In the chart, a pitch type’s “relative value” is its run value (per 100 pitches) compared to that of all the pitcher’s other pitches combined. So this method surmises that Tanner Roark of the Washington Nationals is closer to operating at equilibrium than any other pitcher6 because his two most frequent pitches (fastball and slider) are each barely more effective than the rest of his repertoire and his third choice (change-up) is barely less effective. Based on our game theory of pitch selection, it stands to reason that Roark wouldn’t get much of a performance boost by altering his frequencies.
But is this actually true? Roark was very good in 2013 (mostly out of the bullpen) with what this system considers a less-optimal mix of pitches than he has now. He was merely solid last year (as a starter) even though his pitch frequencies were far closer to the theoretical equilibrium. And he has been pretty dismal in 2015 (mostly back in the ’pen) despite maintaining a supposedly optimal pitch mix. Therein lies one problem with this methodology: Pitcher performance is notoriously unstable in small samples — and small samples are all we have when trying to zero in on the equilibrium frequencies for a pitcher’s current repertoire.
The year-to-year correlation of a pitcher’s Nash Score, for instance, is essentially zero. Optimally mixing pitches one season is no guarantee of doing it the next, in part because per-pitch performance measures are themselves fickle, but also because the batter-pitcher chess match is in a state of constant flux. Furthermore, there’s little relationship between how good a pitcher is7 and how well he optimizes his repertoire. The Miami Marlins’ Jose Fernandez is one of the best pitchers on Earth, yet this method says he’s still drastically overusing his fastball and underusing his breaking pitches.

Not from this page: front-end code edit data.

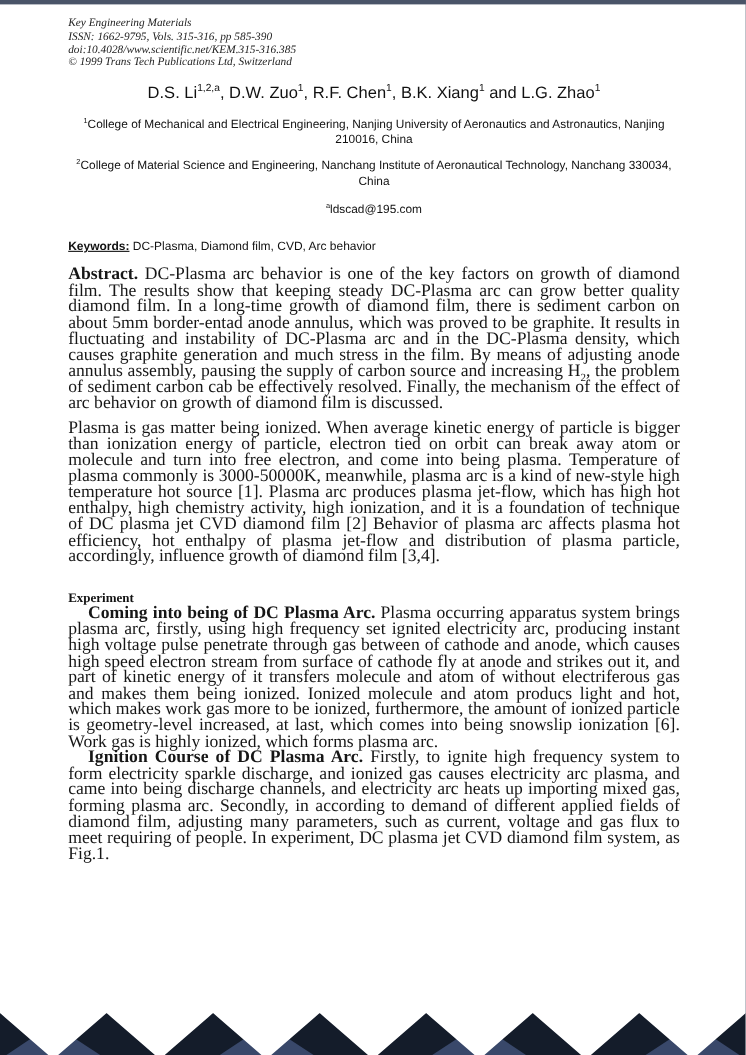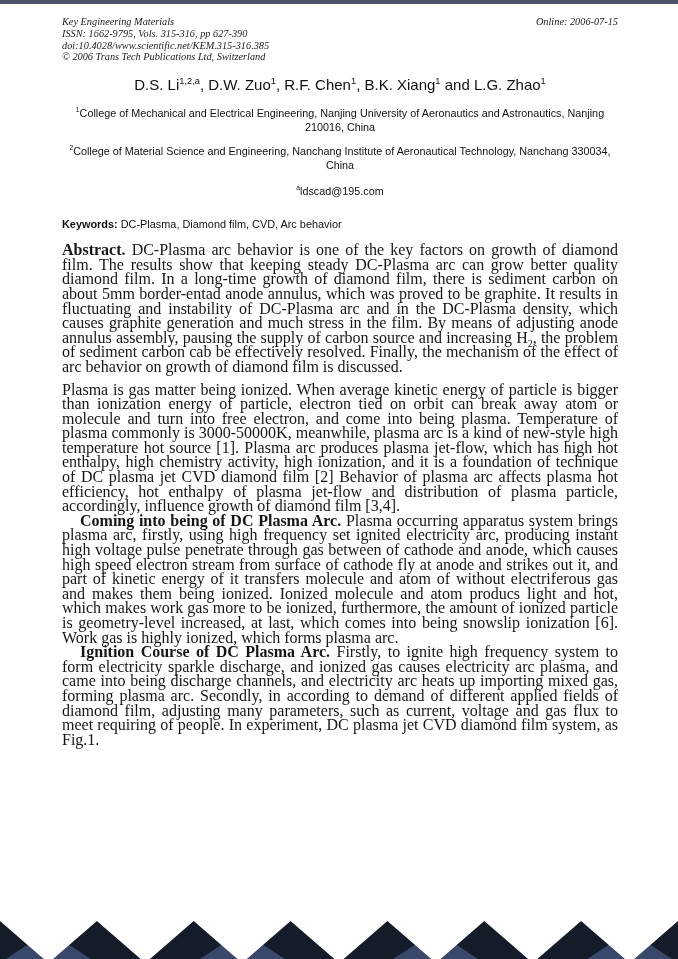"Online: 2006-07-15" div.hdr-right { html: <div>Online: 2006-07-15</div> -> none }
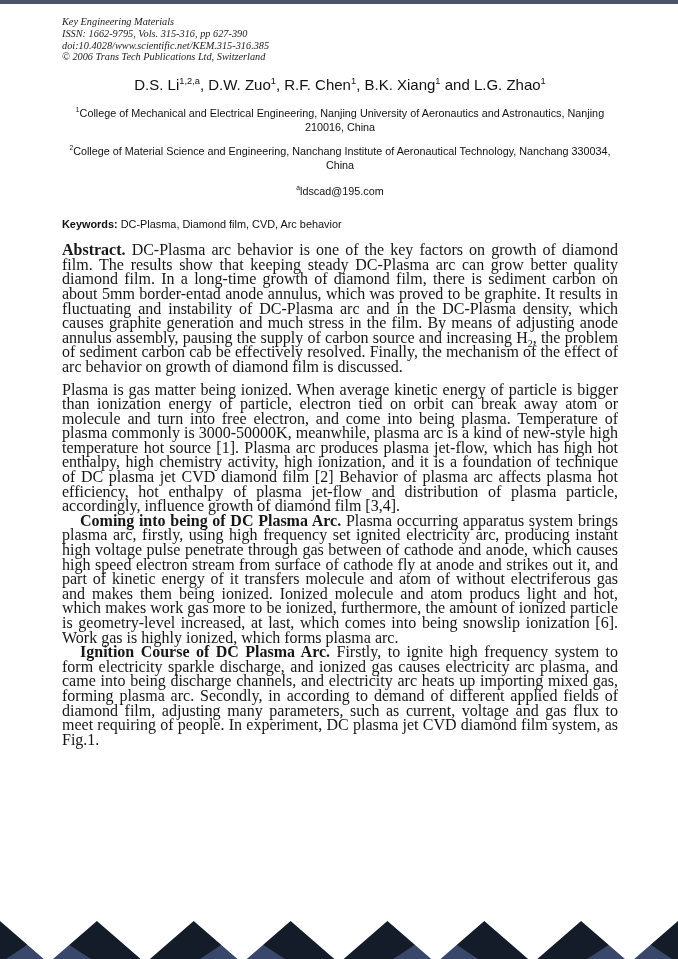"ISSN: 1662-9795, Vols. 315-316, pp" div { text: 627-390 -> 585-390 }
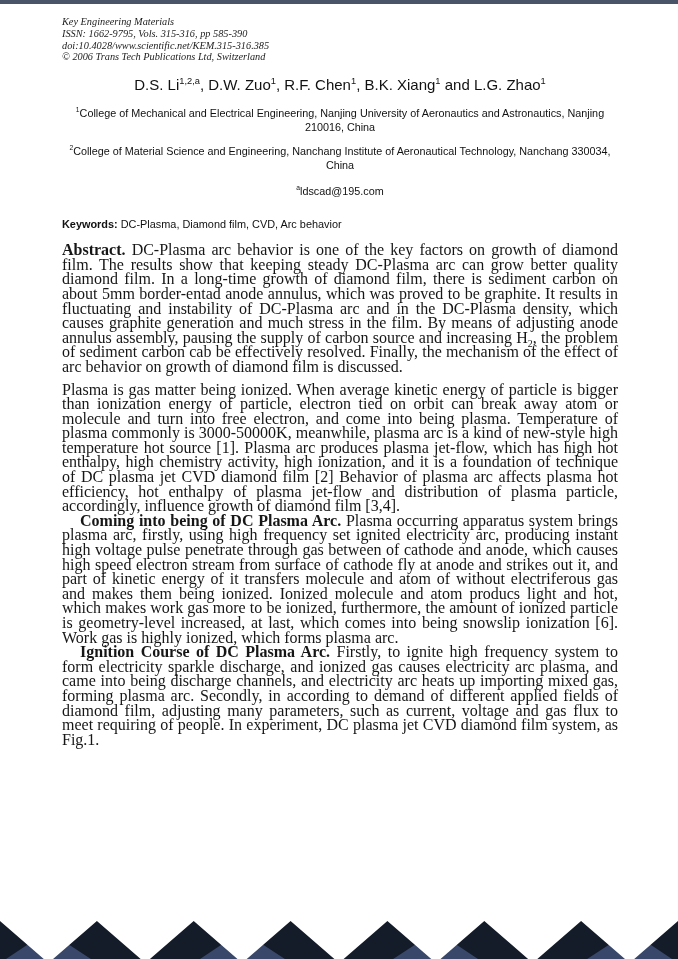"© 2006 Trans Tech Publications" div { text: 2006 -> 1999 }
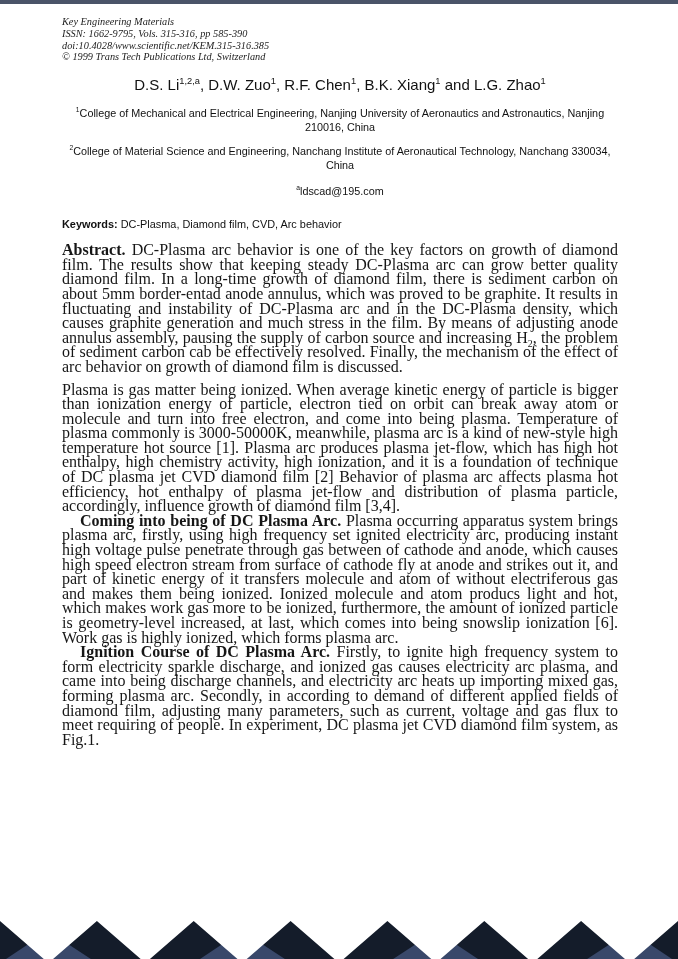"Keywords:" .keywords .kw-label { text-decoration: none -> underline }
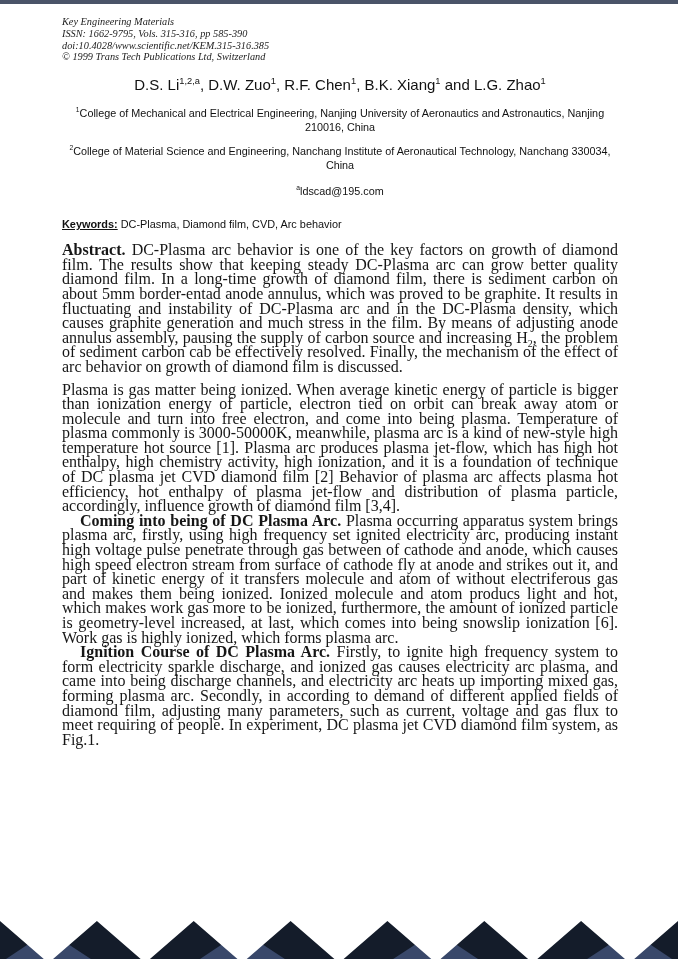"Experiment" div.sec-head { html: none -> <div>Experiment</div> }
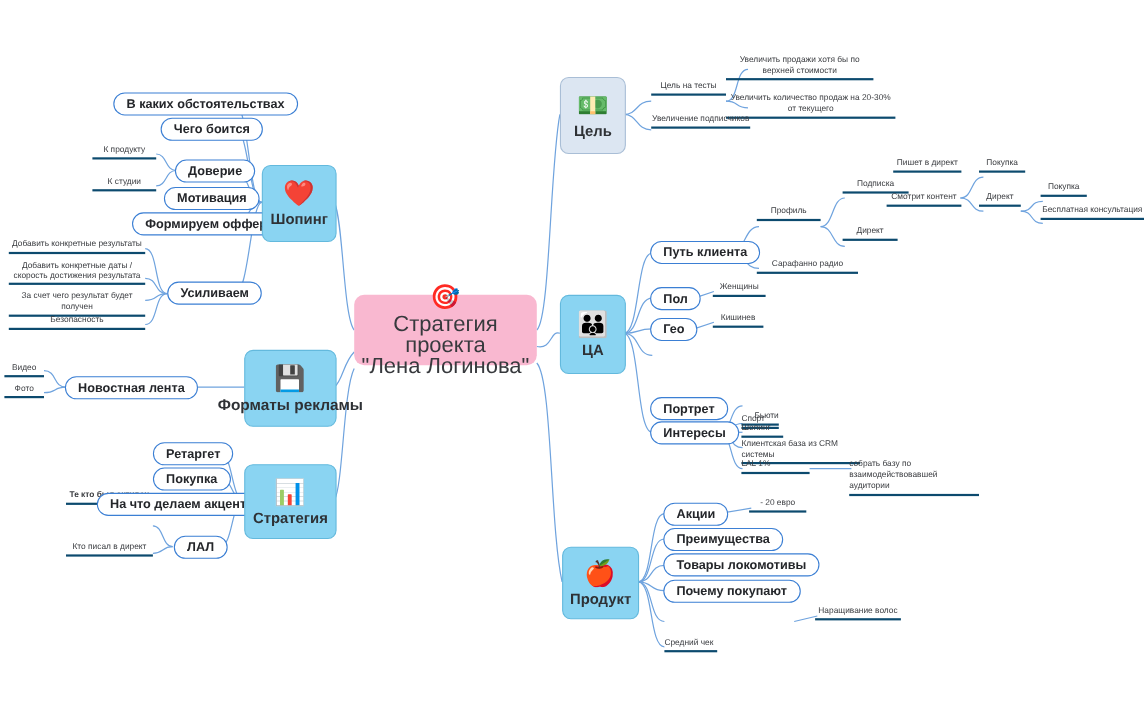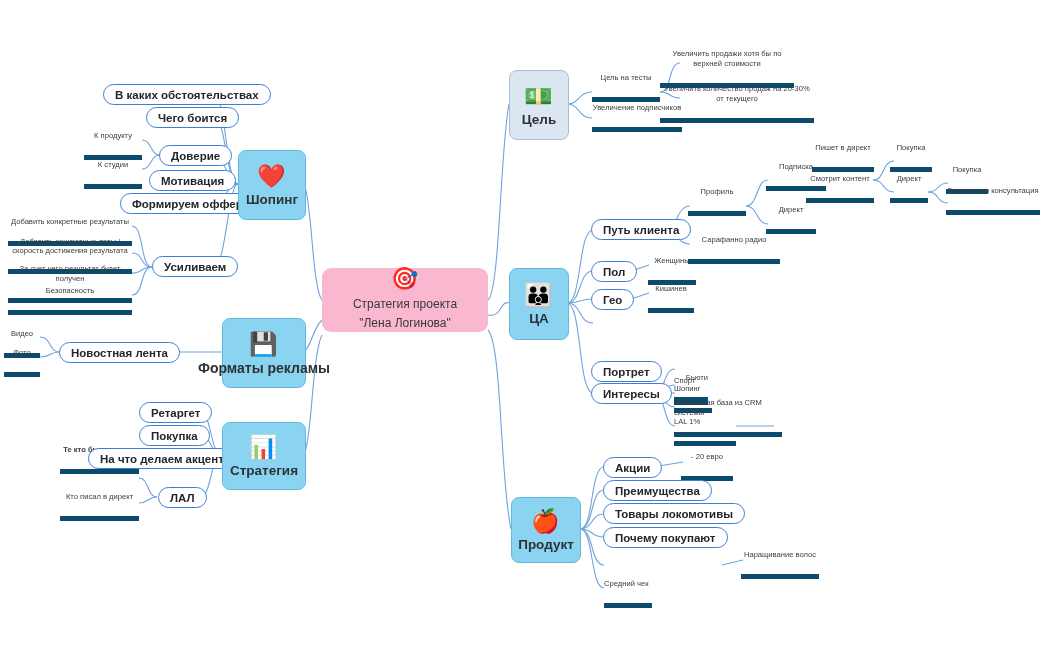"Увеличить продажи хотя бы по" .leaf { border-bottom: 5px solid #0c4a6e -> 2px solid #0c4a6e; padding-bottom: 14px -> 2px }
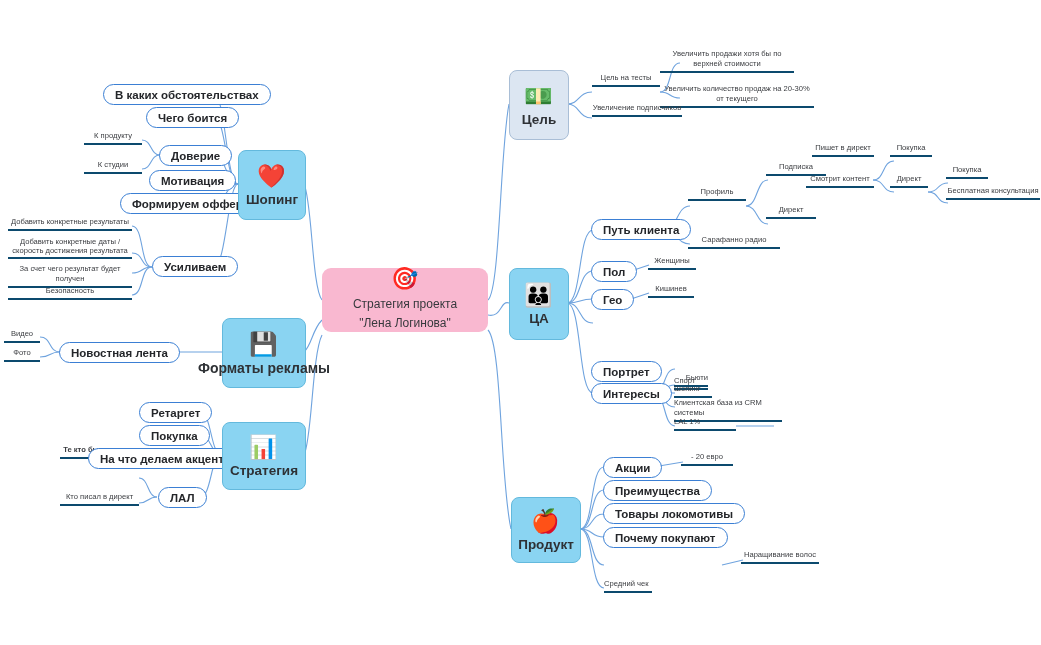"Стратегия проекта" .center-node .c-title { font-size: 12px -> 20px }
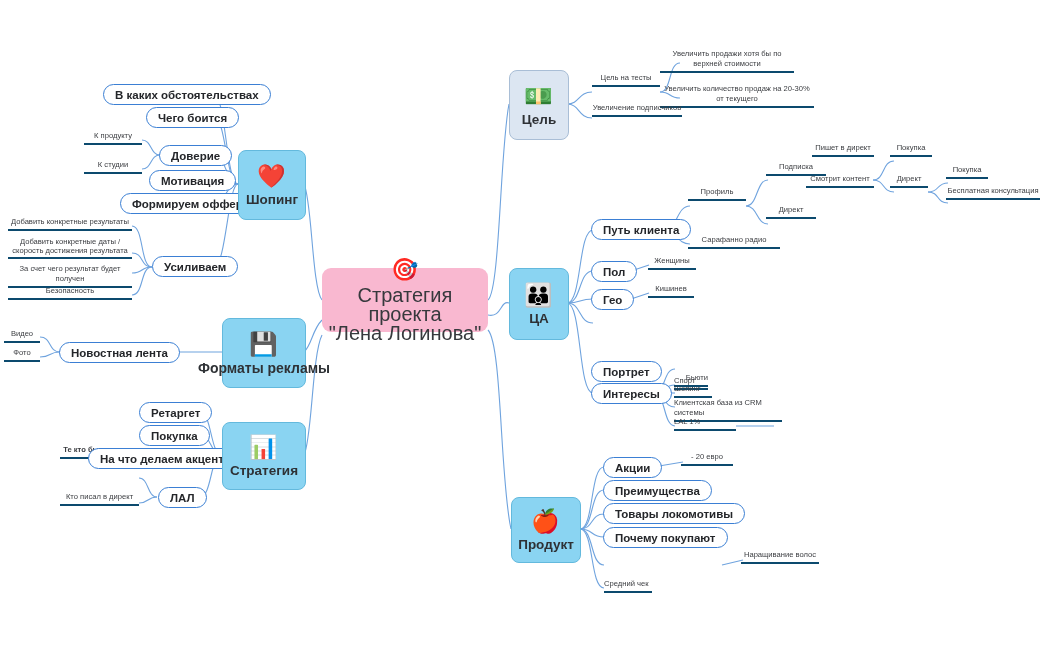"собрать базу по взаимодействовавшей" div.leaf { html: none -> <div>собрать базу по взаимодействовавшей аудитории</div> }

Then again, Fernandez might also be illustrative of how a pitcher can evolve toward his equilibrium. His fastball, despite good scouting assessments and improved velocity, has been average at best (in terms of run-prevention) since the 2014 season.8 Meanwhile, his slider has always been nothing short of brilliant on a per-pitch basis. Perhaps it’s no coincidence, then, that since his debut in 2013, Fernandez has gradually thrown fewer fastballs and more sliders.
Moreover, for the entire population of pitchers I looked at, a one-standard-deviation increase in optimality9 results in an earned run average about a quarter of a standard deviation10 lower. It’s not a huge effect (it only amounts to a handful of runs per season), but it does suggest that a pitcher can reap some benefit from trying to find an equilibrium that evens out every pitch’s effectiveness.
Baseball players have always known the value of mixing up pitches to disrupt a hitter’s rhythm. As Hall of Fame pitcher Warren Spahn once said: “Hitting is timing — pitching is upsetting timing.” Now, though, sabermetric tools can help quantify the blend of pitch types to best do so — that is, until the batters adapt and the cycle starts all over again.